Glossary

This is just a basic glossary. If you want a more detailed glossary of Islamic financial terms, Harvard University's Islamic Finance Project DataBank has a comprehensive glossary. The Meezan Bank glossary is quite comprehensive as well.

Amana: A transaction in which one party holds the property of another in a safekeeping trust.

Batil': Invalid (as in a contract or transaction).

Bay': Trade or commercial activity.

Bay'-bithaman-'ajil: Deferred payment sale. Customer approaches a bank and requests that the bank purchase an item for the customer. The bank purchases the item and sells it to the customer at an agreed-upon markup in installments. Same as murabaha.

Bay' al-dayn: Lit. trading of debt. The Shari'ah-compliance of debt transactions is disputed. More conservative scholars oppose bay' al-dayn at anything but par value because what is being sold is debt (i.e. money owed) and therefore any difference between par value and trade value would be riba. Other scholars disagree and believe that the trade of debt is permissible as long as the debt represents installment payments on an asset owned by the debt-holder. Under this interpretation, the debt sale is actually the sale of the creditor's share in the asset being purchased in the underlying transaction and therefore purchase at a value different from the par value represents an appreciation of the spot price of the underlying asset.

Bay' al-'ina: One party sells an asset to another on credit and then buys back at a discount.

Bay' al-kali' bi-al-kali': Sale of one debt for another; almost all scholars agree this is haram.

Bay' muajjal: A sale in which the seller buys goods for the buyer, who pays an agreed amount in full at some future date or in installment payments between the sale date and a future date.

Bay' salam: A sale with advance payment for future delivery.

Bay' al-urbun: Purchase with initial good faith payment that is applied to purchase if buyer makes purchase and is non-refundable if he does not.

Fatwa: pl. Fatawa: Legal pronouncements issued by an expert in Islamic jurisprudence (fiqh).

Gharar: An element of a transaction that is indeterminate and, therefore, makes the transaction void (batil).

Halal: Permitted.

Haram: Prohibited.

Ijara: Lease contract; often long-term.

Ijara-wa-iqtina: Lease contract with a purchase option upon expiration; often long-term.

Ijma: Jurisprudential ruling by consensus.

Istisna'a: A variation of murabaha that permits goods to be financed while still under construction or manufacture

Maysir: Gambling; any activity where producing an unearned profit determined by chance.

Mudaraba: Partnership where profits are shared in agreed proportion and loss is borne by the financier according to his share.

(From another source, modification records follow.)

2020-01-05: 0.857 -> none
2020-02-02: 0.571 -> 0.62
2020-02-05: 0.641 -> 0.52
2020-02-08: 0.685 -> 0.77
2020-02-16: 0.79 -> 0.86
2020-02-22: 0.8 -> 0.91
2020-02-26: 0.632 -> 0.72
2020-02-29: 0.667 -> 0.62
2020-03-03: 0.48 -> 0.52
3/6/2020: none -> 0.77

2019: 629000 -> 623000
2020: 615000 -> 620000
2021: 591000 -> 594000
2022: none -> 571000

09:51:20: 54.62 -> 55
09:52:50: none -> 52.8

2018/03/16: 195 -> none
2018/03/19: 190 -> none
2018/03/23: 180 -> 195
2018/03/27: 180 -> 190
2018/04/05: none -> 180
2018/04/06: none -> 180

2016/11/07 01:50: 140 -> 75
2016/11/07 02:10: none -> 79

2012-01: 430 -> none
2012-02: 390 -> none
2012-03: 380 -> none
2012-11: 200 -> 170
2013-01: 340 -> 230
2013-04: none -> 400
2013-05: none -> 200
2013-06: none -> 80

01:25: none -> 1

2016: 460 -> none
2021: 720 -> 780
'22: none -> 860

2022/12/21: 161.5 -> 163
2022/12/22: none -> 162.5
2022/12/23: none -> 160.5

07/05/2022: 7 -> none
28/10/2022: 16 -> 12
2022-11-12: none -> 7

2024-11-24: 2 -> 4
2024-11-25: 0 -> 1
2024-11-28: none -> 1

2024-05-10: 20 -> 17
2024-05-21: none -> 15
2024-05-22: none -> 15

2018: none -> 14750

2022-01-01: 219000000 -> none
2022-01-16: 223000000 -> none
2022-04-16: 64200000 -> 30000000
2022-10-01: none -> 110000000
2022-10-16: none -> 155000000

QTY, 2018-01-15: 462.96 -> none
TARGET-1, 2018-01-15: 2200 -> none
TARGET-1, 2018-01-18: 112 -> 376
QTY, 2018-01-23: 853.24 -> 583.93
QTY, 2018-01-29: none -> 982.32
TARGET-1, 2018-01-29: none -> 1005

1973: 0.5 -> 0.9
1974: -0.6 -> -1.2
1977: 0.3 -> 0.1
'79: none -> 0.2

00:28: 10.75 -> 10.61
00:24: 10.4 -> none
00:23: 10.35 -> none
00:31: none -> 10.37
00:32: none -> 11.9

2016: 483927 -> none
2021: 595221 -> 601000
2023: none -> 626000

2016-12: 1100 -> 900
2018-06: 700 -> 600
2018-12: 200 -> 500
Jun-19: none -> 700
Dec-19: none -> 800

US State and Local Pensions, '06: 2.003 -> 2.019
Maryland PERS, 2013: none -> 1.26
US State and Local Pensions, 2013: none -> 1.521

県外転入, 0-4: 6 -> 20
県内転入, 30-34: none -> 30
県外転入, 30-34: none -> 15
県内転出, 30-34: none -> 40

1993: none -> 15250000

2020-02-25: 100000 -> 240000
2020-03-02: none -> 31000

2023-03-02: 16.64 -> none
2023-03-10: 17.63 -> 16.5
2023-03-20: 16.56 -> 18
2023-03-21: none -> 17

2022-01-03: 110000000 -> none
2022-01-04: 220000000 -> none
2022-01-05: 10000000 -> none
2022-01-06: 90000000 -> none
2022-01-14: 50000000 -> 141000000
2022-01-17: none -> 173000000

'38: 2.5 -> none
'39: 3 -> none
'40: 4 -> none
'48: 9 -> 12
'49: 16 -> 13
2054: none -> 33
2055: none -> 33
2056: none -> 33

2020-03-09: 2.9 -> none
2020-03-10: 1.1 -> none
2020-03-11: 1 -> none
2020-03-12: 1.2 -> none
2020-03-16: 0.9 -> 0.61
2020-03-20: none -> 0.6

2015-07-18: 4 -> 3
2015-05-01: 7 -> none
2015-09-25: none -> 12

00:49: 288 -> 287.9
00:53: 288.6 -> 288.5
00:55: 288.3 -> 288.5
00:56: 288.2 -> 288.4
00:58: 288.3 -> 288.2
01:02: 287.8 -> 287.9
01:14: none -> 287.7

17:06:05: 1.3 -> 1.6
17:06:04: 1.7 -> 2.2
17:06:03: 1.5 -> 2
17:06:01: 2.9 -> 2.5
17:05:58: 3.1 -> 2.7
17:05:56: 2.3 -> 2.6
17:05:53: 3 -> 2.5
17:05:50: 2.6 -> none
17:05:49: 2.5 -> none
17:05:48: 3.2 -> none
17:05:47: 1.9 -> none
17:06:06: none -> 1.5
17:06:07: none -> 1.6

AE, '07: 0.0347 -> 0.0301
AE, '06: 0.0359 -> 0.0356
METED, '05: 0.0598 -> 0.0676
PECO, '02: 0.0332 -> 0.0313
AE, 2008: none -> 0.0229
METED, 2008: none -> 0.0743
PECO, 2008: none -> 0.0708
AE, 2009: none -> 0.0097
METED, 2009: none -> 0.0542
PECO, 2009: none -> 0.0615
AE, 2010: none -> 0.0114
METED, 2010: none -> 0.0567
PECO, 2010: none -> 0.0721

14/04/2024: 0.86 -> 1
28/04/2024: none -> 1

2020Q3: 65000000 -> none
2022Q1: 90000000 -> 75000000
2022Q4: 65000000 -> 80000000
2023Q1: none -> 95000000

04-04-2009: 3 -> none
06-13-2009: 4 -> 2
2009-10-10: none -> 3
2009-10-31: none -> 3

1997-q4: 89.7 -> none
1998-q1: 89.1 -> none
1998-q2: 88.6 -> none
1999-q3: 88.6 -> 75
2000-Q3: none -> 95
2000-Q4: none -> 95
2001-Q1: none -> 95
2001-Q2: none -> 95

Mudarib: In mudaraba, he is the manager (entrepreneur).

Murabaha: Cost-plus-profit contract.

Musharaka: Partnership where profits are shared according to a pre-arranged ratio. Losses are borne according to capital contribution.

Musharaka mutanaqisah (diminishing Musharaka): Finance company and the buyer have joint ownership of a house. Over time, the buyer pays the finance company a share of the market rent corresponding to its ownership share and the remaining portion of the monthly payment buys out the finance company's ownership share in the house over time. The partnership ends when the buyer owns the house outright.

Qard hasan: Interest-free loan. The borrower may pay a hiba (gift) at repayment as a sign of appreciation to the creditor.

Rabb-ul-mal: In mudarabah, he is the capital contributor.

Riba: Unlawful gain by way of excess or deferment. Most scholars include interest in this category.

Sarf: Currency exchange.

Sukuk: An asset-based investment represented by a "Participation Certificate" similar to a bond where the profit or loss of the underlying asset is shared between the holders of the security in a pre-arranged ratio.

Tawarruq: lit. monetization. A transaction in which a commodity is sold by the lender to the borrower with payment in installments and the commodity is then sold on the spot market.